Itemized modification records

________________________________________

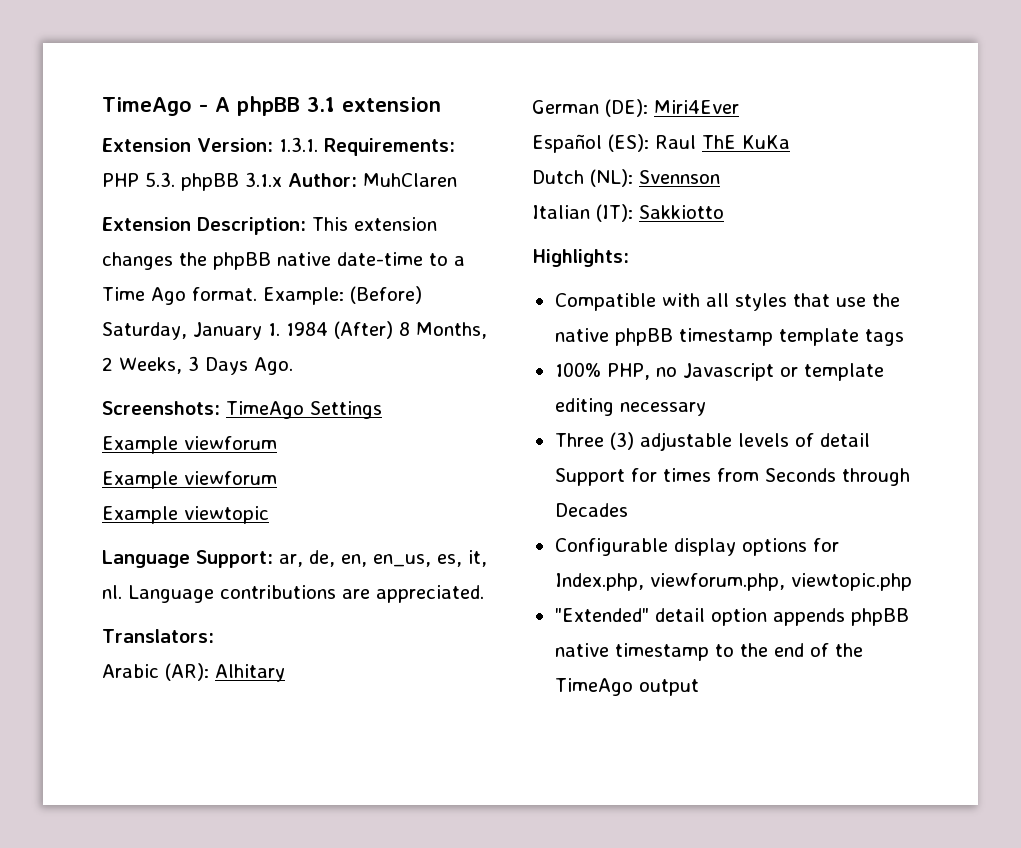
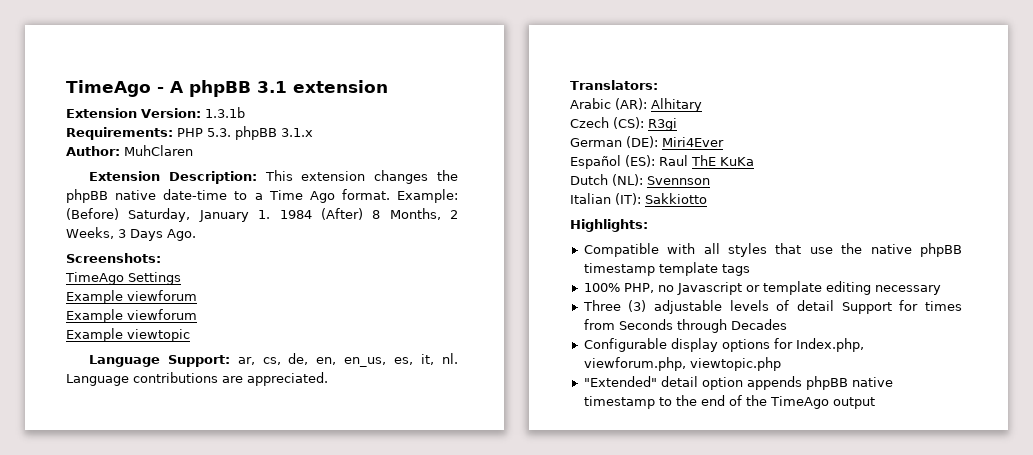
- Extension Version: 1.3.1. Requirements: PHP 5.3. phpBB 3.1.x Author: MuhClaren
+ Extension Version: 1.3.1b
+ Requirements: PHP 5.3. phpBB 3.1.x
+ Author: MuhClaren
- Screenshots: TimeAgo Settings
+ Screenshots:
+ TimeAgo Settings
- Language Support: ar, de, en, en_us, es, it, nl.
+ Language Support: ar, cs, de, en, en_us, es, it, nl.
+ Czech (CS): R3gi

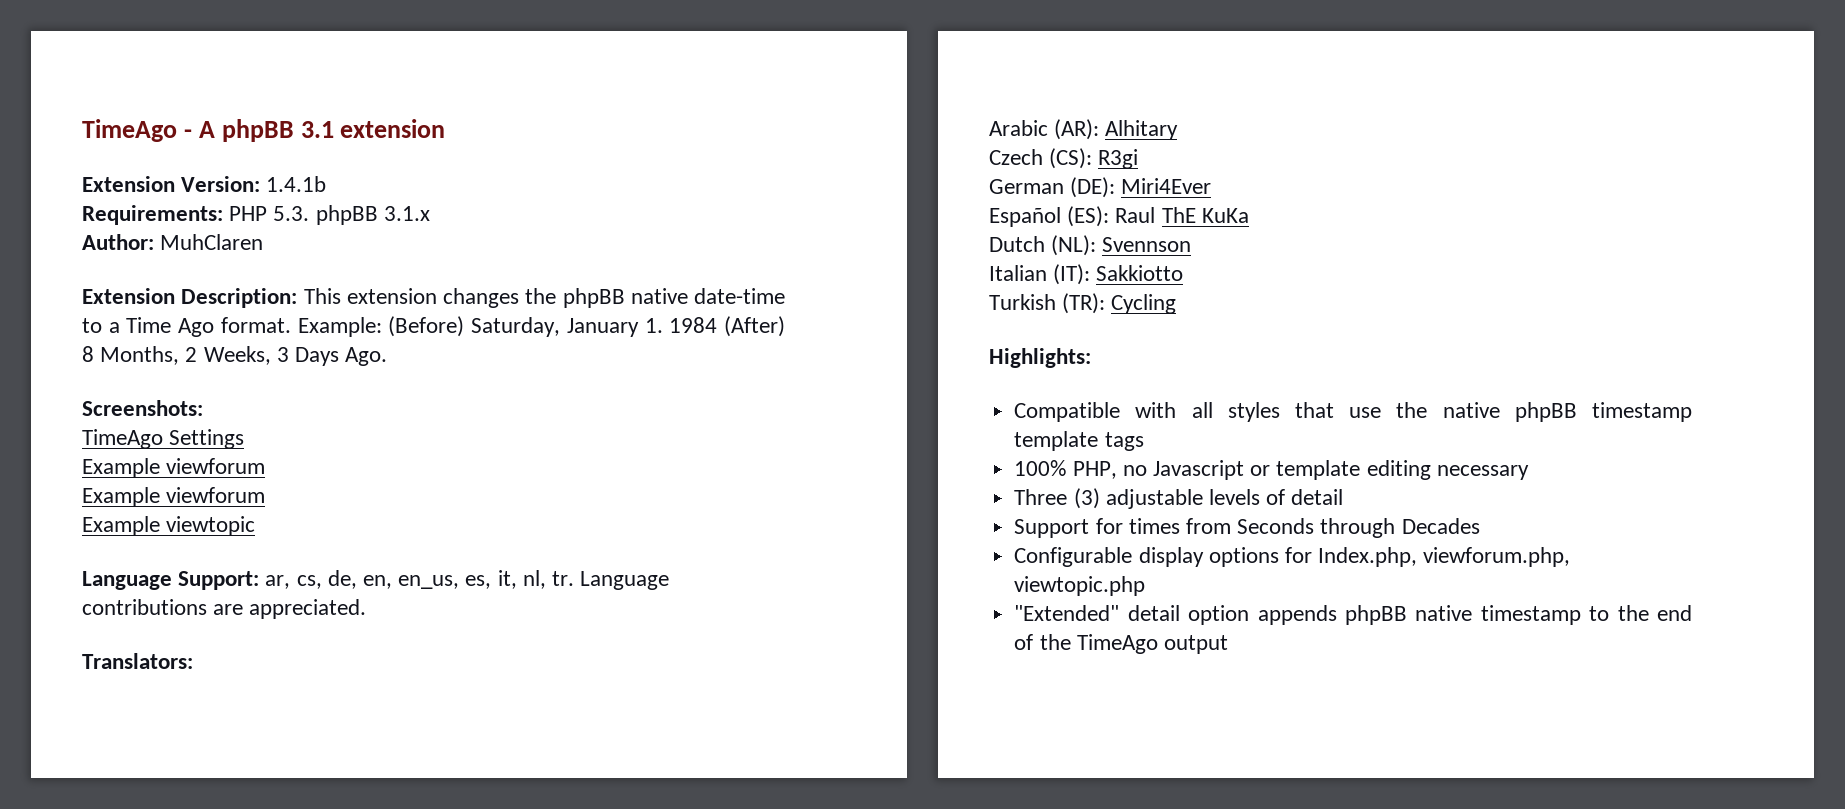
- Extension Version: 1.3.1b
+ Extension Version: 1.4.1b
- Language Support: ar, cs, de, en, en_us, es, it, nl.
+ Language Support: ar, cs, de, en, en_us, es, it, nl, tr.
+ Turkish (TR): Cycling
- Three (3) adjustable levels of detail Support for times from Seconds through Decades
+ Three (3) adjustable levels of detail
+ Support for times from Seconds through Decades

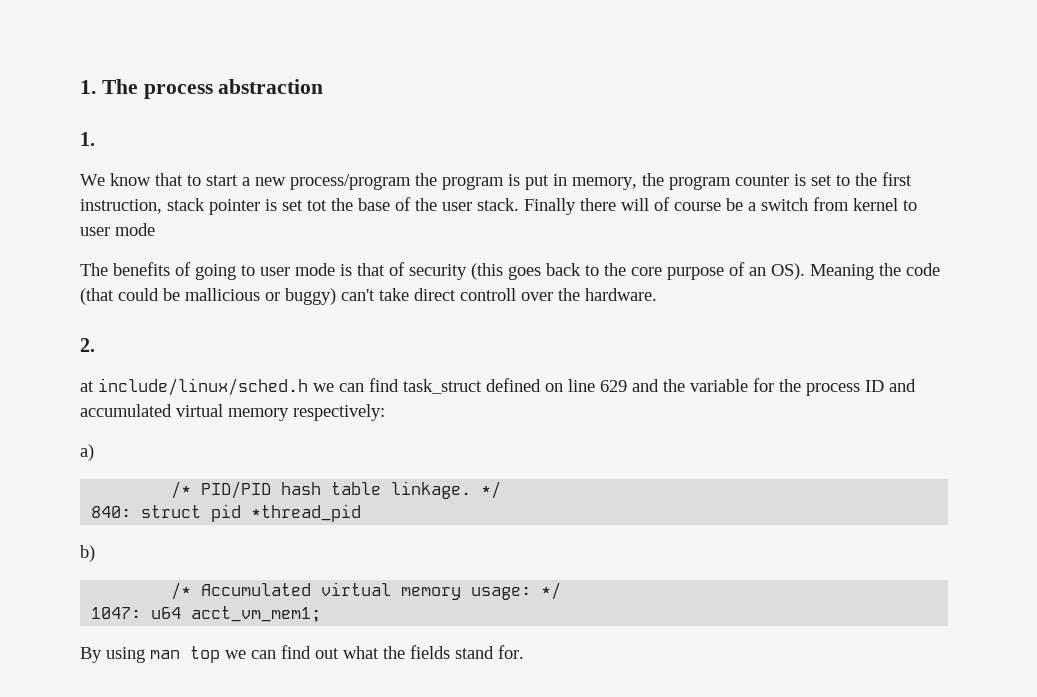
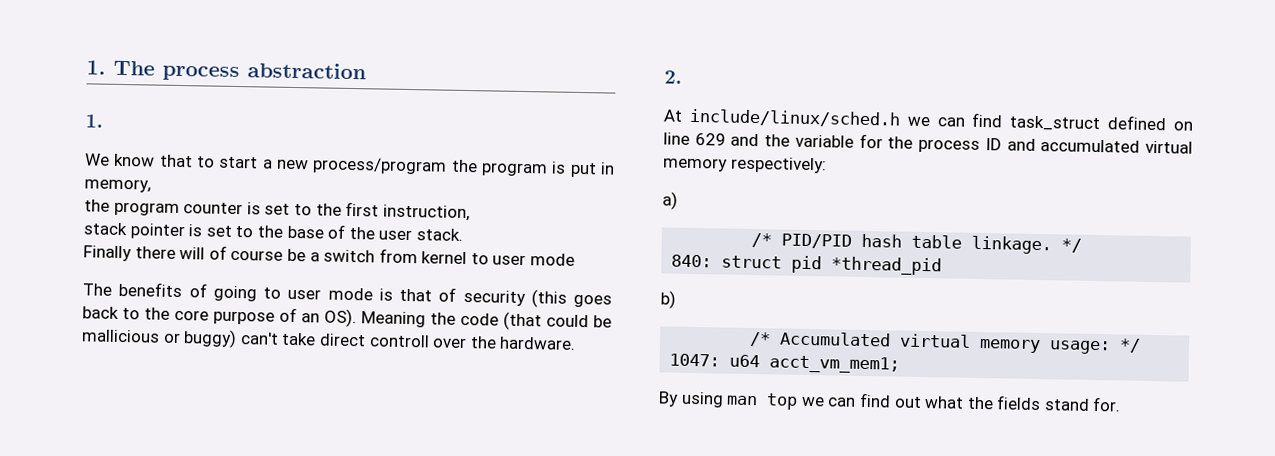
- We know that to start a new process/program the program is put in memory, the program counter is set to the first instruction, stack pointer is set tot the base of the user stack. Finally there will of course be a switch from kernel to user mode
+ We know that to start a new process/program the program is put in memory,
+ the program counter is set to the first instruction,
+ stack pointer is set to the base of the user stack.
+ Finally there will of course be a switch from kernel to user mode
- at include/linux/sched.h we can find task_struct defined on line 629 and the variable for the process ID and accumulated virtual memory respectively:
+ At include/linux/sched.h we can find task_struct defined on line 629 and the variable for the process ID and accumulated virtual memory respectively:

________________________________________

> Work order
Bring together each line above where the string "pointer" turns up.

> Result for this exercise
- We know that to start a new process/program the program is put in memory, the program counter is set to the first instruction, stack pointer is set tot the base of the user stack. Finally there will of course be a switch from kernel to user mode
+ stack pointer is set to the base of the user stack.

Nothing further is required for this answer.